La preuve par l’exemple

On l’a vu, Stockholm a initié la tarification de la congestion routière en lançant un projet pilote. Juste avant le début de ce programme, l’appui du public à son égard était à son plus bas : 34 %. Mais en l’espace de 18 mois l’opinion favorable passa à 53 %, si bien que les Stockholmois finirent par voter en faveur de maintien du système sur une base permanente à l’occasion d’un référendum. Même parmi les conducteurs le plus fréquemment imposés, plus de 50 % se sont dits favorables au système après quelques années.

Figure 1. Opinion favorable à la tarification de la congestion à Stockholm Source : Transportal.
Figure 1. Opinion favorable à la tarification de la congestion à Stockholm
Source : Transportal.

Durant la période d’essai, les répondants avaient pu constater que les bénéfices de la politique de tarification – davantage d’espace de stationnement, moins de pollution atmosphérique – étaient appréciables et dépassaient leurs attentes. Ils jugeaient aussi que le coût du péage proprement dit, comme le fait de voyager plutôt en dehors des heures de pointe, entre autres sujets de préoccupation, se révélait moins problématique qu’escompté. Le succès du projet pilote fut essentiel dans l’obtention de l’appui du public.

 

La création de revenus fiscaux n’était pas l’objectif principal de la tarification de la congestion à Stockholm. Mais elle a joué un rôle important dans le succès du projet pilote. Les revenus nets de la tarification ont été clairement identifiés pour être affectés à un programme complet de transport, lequel comprenait l’amélioration des routes et du transport en commun. Le fait d’affecter les sommes recueillies à l’amélioration du transport public a augmenté l’acceptabilité sociale de la tarification du carbone dans l’ensemble des groupes socioéconomiques. Le fait que ces mêmes sommes soient intégrées à un programme d’investissement à l’échelle nationale a aussi fait en sorte que les collectivités locales et régionales aient leur mot à dire sur la manière de les dépenser. Une gouvernance transparente et des priorités claires sur la façon de dépenser les recettes de la tarification furent cruciales pour l’obtention du soutien de la population.

De Stockholm à Toronto

Quels enseignements Toronto peut-il tirer de l’expérience de Stockholm? Nous en voyons deux.

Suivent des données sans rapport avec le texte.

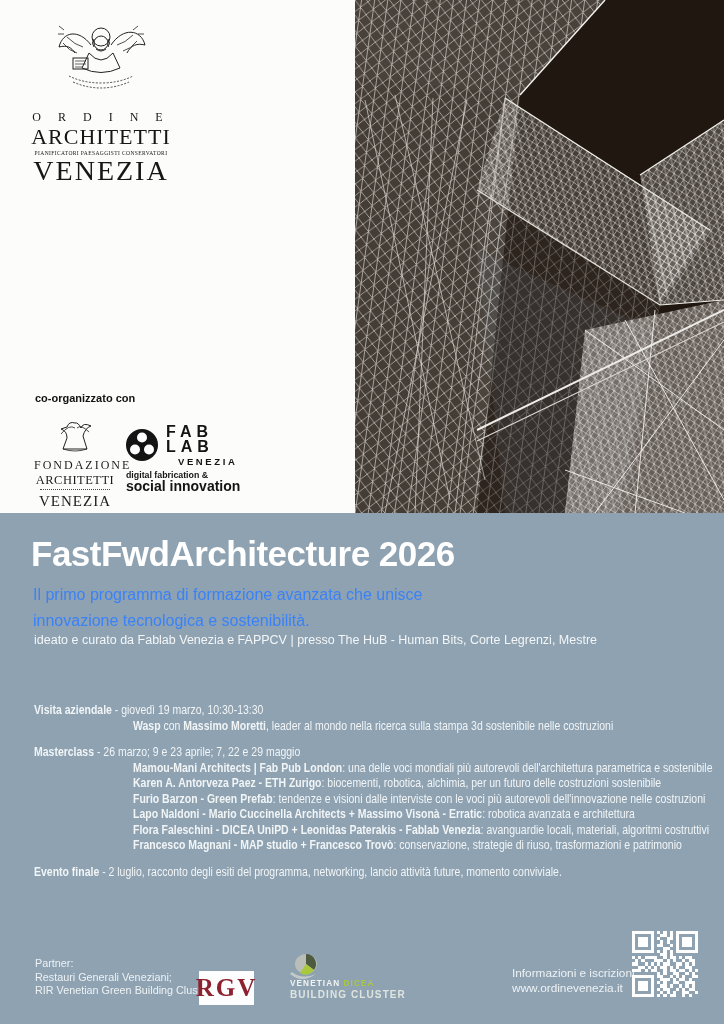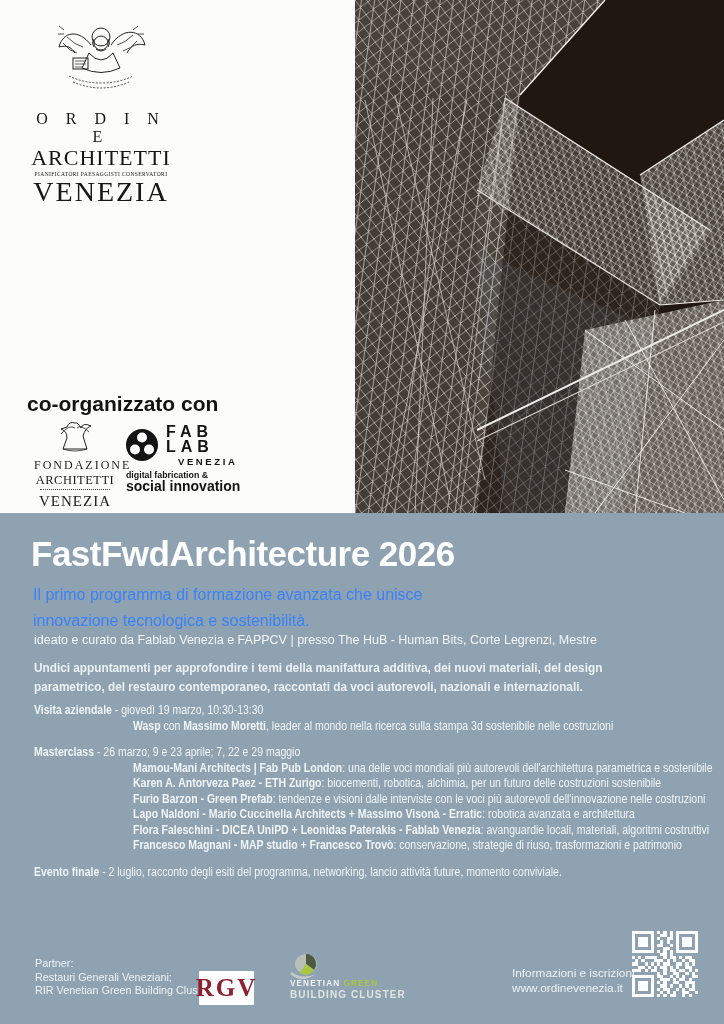--- a/index.html
+++ b/index.html
@@ -6,26 +6,26 @@
   .poster{position:relative;width:724px;height:1024px;background:#fcfcfa;overflow:hidden;
           font-family:"Liberation Sans", sans-serif;}
   .abs{position:absolute;}
 
   
   .photo{left:355px;top:0;width:369px;height:513px;}
 
   
   .oav{left:28px;top:20px;width:146px;text-align:center;color:#161614;
        font-family:"Liberation Serif", serif;}
-  .oav-l1{font-size:16px;letter-spacing:7px;margin-top:2px;}
+  .oav-l1{font-size:12px;letter-spacing:7px;margin-top:2px;}
   .oav-l2{font-size:22px;letter-spacing:1px;margin-top:-1px;}
   .oav-l3{font-size:5.5px;letter-spacing:.4px;margin-top:0;}
   .oav-l4{font-size:28px;letter-spacing:2px;margin-top:-1px;}
 
-  .coorg{left:27px;top:392px;font-size:21px;font-weight:700;color:#121212;}
+  .coorg{left:35px;top:392px;font-size:11px;font-weight:700;color:#121212;}
 
   .fond{left:34px;top:419px;width:82px;text-align:center;color:#1c1c1a;
         font-family:"Liberation Serif", serif;}
   .fond-l1{font-size:12px;letter-spacing:2px;margin-top:1px;}
   .fond-l2{font-size:12.5px;letter-spacing:.5px;}
   .fond-rule{height:2px;border-top:1px dotted #444;margin:1px 6px;}
   .fond-l3{font-size:15px;letter-spacing:1px;}
 
   .fablab{left:124px;top:424px;width:130px;color:#141414;}
   .fablab-icon{position:absolute;left:0;top:3px;}
@@ -173,24 +173,20 @@
 
   <div class="abs band"></div>
 
   <div class="abs title">FastFwdArchitecture 2026</div>
   <div class="abs subtitle">
     <div>Il primo programma di formazione avanzata che unisce</div>
     <div>innovazione tecnologica e sostenibilità.</div>
   </div>
   <div class="abs byline">ideato e curato da Fablab Venezia e FAPPCV | presso The HuB - Human Bits, Corte Legrenzi, Mestre</div>
 
-  <div class="abs intro">
-    <div class="fit">Undici appuntamenti per approfondire i temi della manifattura additiva, dei nuovi materiali, del design</div>
-    <div class="fit">parametrico, del restauro contemporaneo, raccontati da voci autorevoli, nazionali e internazionali.</div>
-  </div>
 
   <div class="abs program">
       <div class="prog-block">
         <div class="prog-line"><span class="b">Visita aziendale</span><span> - giovedì 19 marzo, 10:30-13:30</span></div>
         <div class="prog-line indent"><span class="b">Wasp</span><span> con </span><span class="b">Massimo Moretti</span><span>, leader al mondo nella ricerca sulla stampa 3d sostenibile nelle costruzioni</span></div>
       </div>
       <div class="prog-block">
         <div class="prog-line"><span class="b">Masterclass</span><span> - 26 marzo; 9 e 23 aprile; 7, 22 e 29 maggio</span></div>
         <div class="prog-line indent"><span class="b">Mamou-Mani Architects | Fab Pub London</span><span>: una delle voci mondiali più autorevoli dell'architettura parametrica e sostenibile</span></div>
         <div class="prog-line indent"><span class="b">Karen A. Antorveza Paez - ETH Zurigo</span><span>: biocementi, robotica, alchimia, per un futuro delle costruzioni sostenibile</span></div>
@@ -214,21 +210,21 @@
     <span>RGV</span>
   </div>
 
   <div class="abs vgbc">
     <svg class="vgbc-icon" width="36" height="28" viewBox="0 0 36 28">
       <ellipse cx="18" cy="12" rx="11" ry="10" fill="#b9beb8"></ellipse>
       <path d="M18 2a10 10 0 018 16l-8-6z" fill="#4e5a40"></path>
       <path d="M26 18a10 10 0 01-14 3l6-9z" fill="#a9c83e"></path>
       <path d="M4 20q10 8 24 2-14 10-26 0z" fill="#cfd3cd" opacity="0.8"></path>
     </svg>
-    <div class="vgbc-txt"><span class="vgbc-w1">VENETIAN</span> <span class="vgbc-w2">GREEN</span></div>
+    <div class="vgbc-txt"><span class="vgbc-w1">VENETIAN</span> <span class="vgbc-w2">DICEA</span></div>
     <div class="vgbc-l2">BUILDING CLUSTER</div>
   </div>
 
   <div class="abs info">
     <div>Informazioni e iscrizioni</div>
     <div>www.ordinevenezia.it</div>
   </div>
 
   <div class="abs qr"><svg viewBox="0 0 21 21" width="66" height="66">
         <rect x="0" y="0" width="1.02" height="1.02" fill="#ffffff"></rect>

L’expérience stockholmoise donne à penser que les Torontois devront voir les bénéfices d’une telle politique avant d’être convaincus. À Stockholm, le niveau d’approbation à l’égard de la tarification n’a basculé qu’après la mise en place du projet pilote, lorsque les automobilistes ont pu constater par eux-mêmes que cette politique pouvait entraîner des trajets plus courts, d’une durée plus prévisible, et ce, du jour au lendemain. Les Torontois profiteraient eux aussi de trajets moins longs, pendant que leurs péages serviraient à maintenir en meilleur état les routes qu’ils empruntent.

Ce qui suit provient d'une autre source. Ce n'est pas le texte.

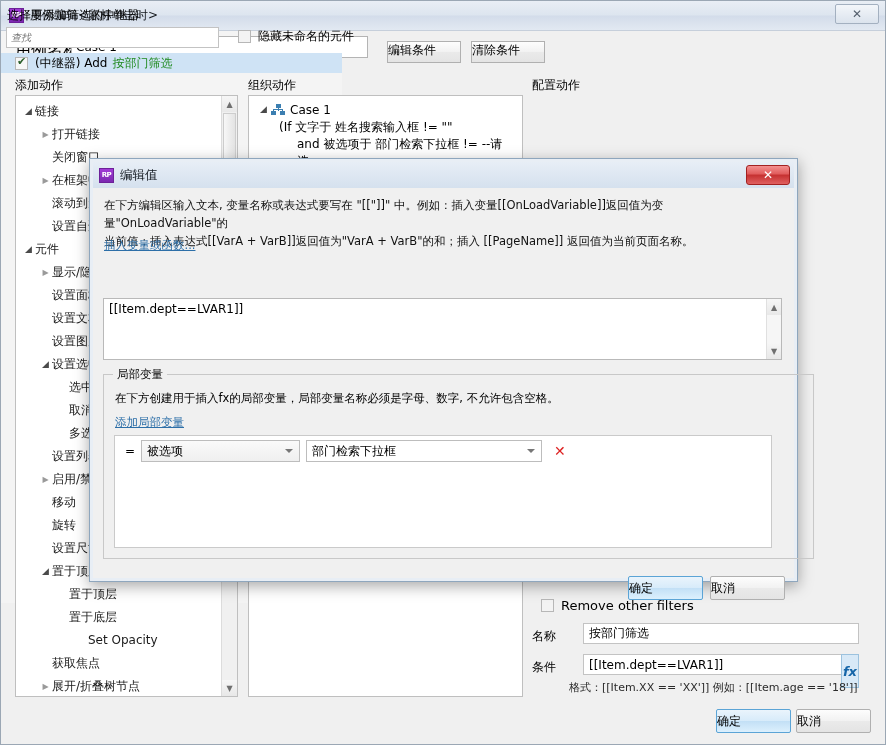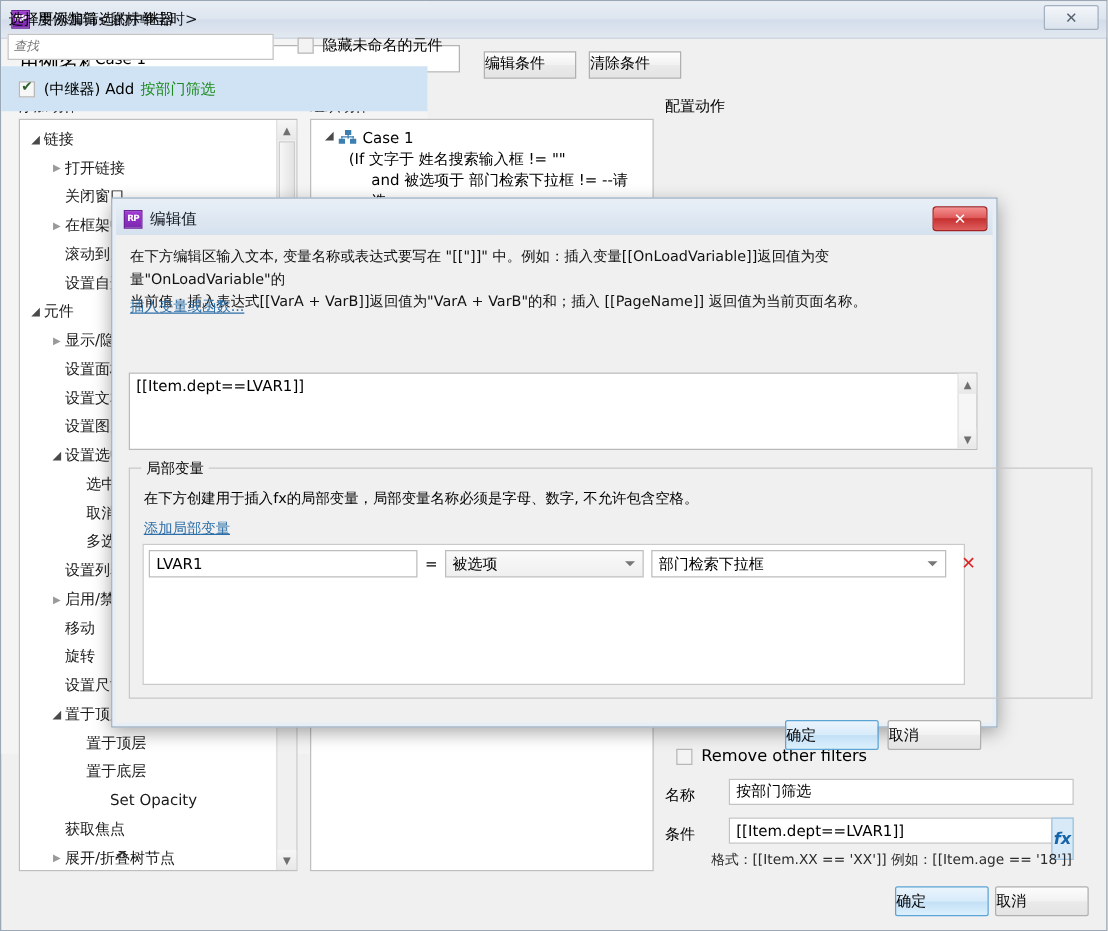--- a/index.html
+++ b/index.html
@@ -132,21 +132,21 @@
   .cb {
     width: 13px; height: 13px; border: 1px solid #b7b7b7; background: #f3f3f3;
     display: inline-block; margin-right: 7px; position: relative;
   }
   .cb.checked { background: #f7f7f7; }
   .cb.checked::after {
     content: "✔"; position: absolute; left: 1px; top: -3px;
     font-size: 11px; color: #2b5f2b;
   }
   #cfg-sel-row {
-    position: absolute; left: 0; top: 52px; width: 341px; height: 36px;
+    position: absolute; left: 0; top: 52px; width: 341px; height: 20px;
     background: #cfe3f5; display: flex; align-items: center; padding-left: 14px;
   }
   .greenlbl { color: #1f8a1f; }
 
   #cfg-remove-wrap { position: absolute; left: 540px; top: 597px; display: flex; align-items: center; }
   #cfg-remove-wrap .lbl { font-size: 13px; }
   #cfg-name-lbl { position: absolute; left: 531px; top: 627px; font-size: 12px; }
   #cfg-name-input {
     position: absolute; left: 582px; top: 622px; width: 276px; height: 21px;
     border: 1px solid #c3c3c3; background: #fff;
@@ -220,21 +220,21 @@
     position: absolute; left: 5px; top: 3px; font-size: 12px; color: #000;
     font-family: "DejaVu Sans", "Liberation Sans", sans-serif;
   }
   .ta-scroll {
     position: absolute; right: 0; top: 0; bottom: 0; width: 15px;
     background: #f6f6f6; border-left: 1px solid #e0e0e0;
   }
 
   
   #fs-local {
-    position: absolute; left: 10px; top: 186px; width: 771px; height: 185px;
+    position: absolute; left: 10px; top: 186px; width: 711px; height: 185px;
     border: 1px solid #c8c8c8;
   }
   #fs-legend {
     position: absolute; left: 9px; top: -8px; background: #f0f0f0;
     padding: 0 4px; font-size: 11.5px;
   }
   #fs-desc { position: absolute; left: 11px; top: 16px; font-size: 11.5px; }
   #fs-link {
     position: absolute; left: 11px; top: 40px; font-size: 11.5px;
     color: #2d6fa8; text-decoration: underline;
@@ -493,21 +493,20 @@
             <div class="vs-arrow down" style="width:14px;">▼</div>
           </div>
         </div>
 
         <div id="fs-local">
           <span id="fs-legend">局部变量</span>
           <div id="fs-desc">在下方创建用于插入fx的局部变量，局部变量名称必须是字母、数字, 不允许包含空格。</div>
           <a id="fs-link" href="#">添加局部变量</a>
           <div id="fs-list">
             <div class="lv-row">
-              <input class="lv-name" type="text" value="LVAR1" style="">
               <span class="lv-eq">=</span>
               <span class="lv-select">
                 <span>被选项</span>
                 <span class="caret"></span>
               </span>
               <span class="lv-select2">
                 <span>部门检索下拉框</span>
                 <span class="caret"></span>
               </span>
               <span class="lv-del">✕</span>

La même chose vaut pour les revenus générés. Tous les citoyens de Stockholm, pas seulement les automobilistes, ont pu voir exactement à quoi ces revenus étaient affectés. Une gouvernance transparente alliée à des améliorations tangibles dans d’autres services, comme le transport en commun, ont joué un rôle crucial dans l’obtention et la conservation de l’appui de la population. Le maire John Tory a dit clairement à quoi le revenu de la tarification serait affecté; une partie doit notamment servir à l’amélioration des transports publics. Les bénéfices de la tarification peuvent s’étendre bien au-delà de la décongestion routière. Mais dans ce cas-ci, il semble qu’il faudra pouvoir le voir avant d’y croire.